[Dataset entries]
● ● ● ●

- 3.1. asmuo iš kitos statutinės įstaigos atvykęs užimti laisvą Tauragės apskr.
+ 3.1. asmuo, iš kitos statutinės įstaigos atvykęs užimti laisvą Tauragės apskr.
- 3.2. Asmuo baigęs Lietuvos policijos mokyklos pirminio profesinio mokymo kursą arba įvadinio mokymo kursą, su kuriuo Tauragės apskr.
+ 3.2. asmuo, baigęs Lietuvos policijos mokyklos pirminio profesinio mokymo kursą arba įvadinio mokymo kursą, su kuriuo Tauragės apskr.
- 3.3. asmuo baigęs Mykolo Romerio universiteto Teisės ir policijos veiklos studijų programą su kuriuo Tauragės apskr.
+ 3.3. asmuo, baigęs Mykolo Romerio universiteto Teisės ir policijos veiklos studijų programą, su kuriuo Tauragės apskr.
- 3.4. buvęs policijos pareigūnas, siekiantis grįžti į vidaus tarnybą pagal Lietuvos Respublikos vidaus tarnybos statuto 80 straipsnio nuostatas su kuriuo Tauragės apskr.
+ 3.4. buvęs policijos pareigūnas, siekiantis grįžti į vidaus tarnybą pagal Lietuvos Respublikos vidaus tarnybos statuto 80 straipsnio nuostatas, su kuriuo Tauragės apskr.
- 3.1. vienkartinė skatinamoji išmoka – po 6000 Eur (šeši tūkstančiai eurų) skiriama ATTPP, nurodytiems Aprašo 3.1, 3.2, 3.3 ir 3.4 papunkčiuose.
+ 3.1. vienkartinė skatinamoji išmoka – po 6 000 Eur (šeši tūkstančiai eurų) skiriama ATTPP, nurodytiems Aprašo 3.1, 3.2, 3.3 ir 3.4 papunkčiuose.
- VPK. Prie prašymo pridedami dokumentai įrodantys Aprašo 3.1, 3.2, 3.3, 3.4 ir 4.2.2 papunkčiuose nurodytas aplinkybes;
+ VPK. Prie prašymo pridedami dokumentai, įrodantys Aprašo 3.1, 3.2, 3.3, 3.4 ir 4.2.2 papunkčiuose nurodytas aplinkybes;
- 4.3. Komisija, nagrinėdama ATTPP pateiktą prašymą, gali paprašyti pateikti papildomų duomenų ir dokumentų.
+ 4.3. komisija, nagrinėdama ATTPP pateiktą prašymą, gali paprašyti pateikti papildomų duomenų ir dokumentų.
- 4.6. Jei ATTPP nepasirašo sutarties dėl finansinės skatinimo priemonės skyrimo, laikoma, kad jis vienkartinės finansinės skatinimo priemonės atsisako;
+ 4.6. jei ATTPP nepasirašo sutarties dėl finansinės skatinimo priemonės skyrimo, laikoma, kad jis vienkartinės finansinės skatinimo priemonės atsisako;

● ● ● ●

- Exercise requirements -
Every line that holds the string "Tauragės" must be copied from the records above.

- Answer to this exercise -
- 3.1. asmuo iš kitos statutinės įstaigos atvykęs užimti laisvą Tauragės apskr.
+ 3.1. asmuo, iš kitos statutinės įstaigos atvykęs užimti laisvą Tauragės apskr.
- 3.2. Asmuo baigęs Lietuvos policijos mokyklos pirminio profesinio mokymo kursą arba įvadinio mokymo kursą, su kuriuo Tauragės apskr.
+ 3.2. asmuo, baigęs Lietuvos policijos mokyklos pirminio profesinio mokymo kursą arba įvadinio mokymo kursą, su kuriuo Tauragės apskr.
- 3.3. asmuo baigęs Mykolo Romerio universiteto Teisės ir policijos veiklos studijų programą su kuriuo Tauragės apskr.
+ 3.3. asmuo, baigęs Mykolo Romerio universiteto Teisės ir policijos veiklos studijų programą, su kuriuo Tauragės apskr.
- 3.4. buvęs policijos pareigūnas, siekiantis grįžti į vidaus tarnybą pagal Lietuvos Respublikos vidaus tarnybos statuto 80 straipsnio nuostatas su kuriuo Tauragės apskr.
+ 3.4. buvęs policijos pareigūnas, siekiantis grįžti į vidaus tarnybą pagal Lietuvos Respublikos vidaus tarnybos statuto 80 straipsnio nuostatas, su kuriuo Tauragės apskr.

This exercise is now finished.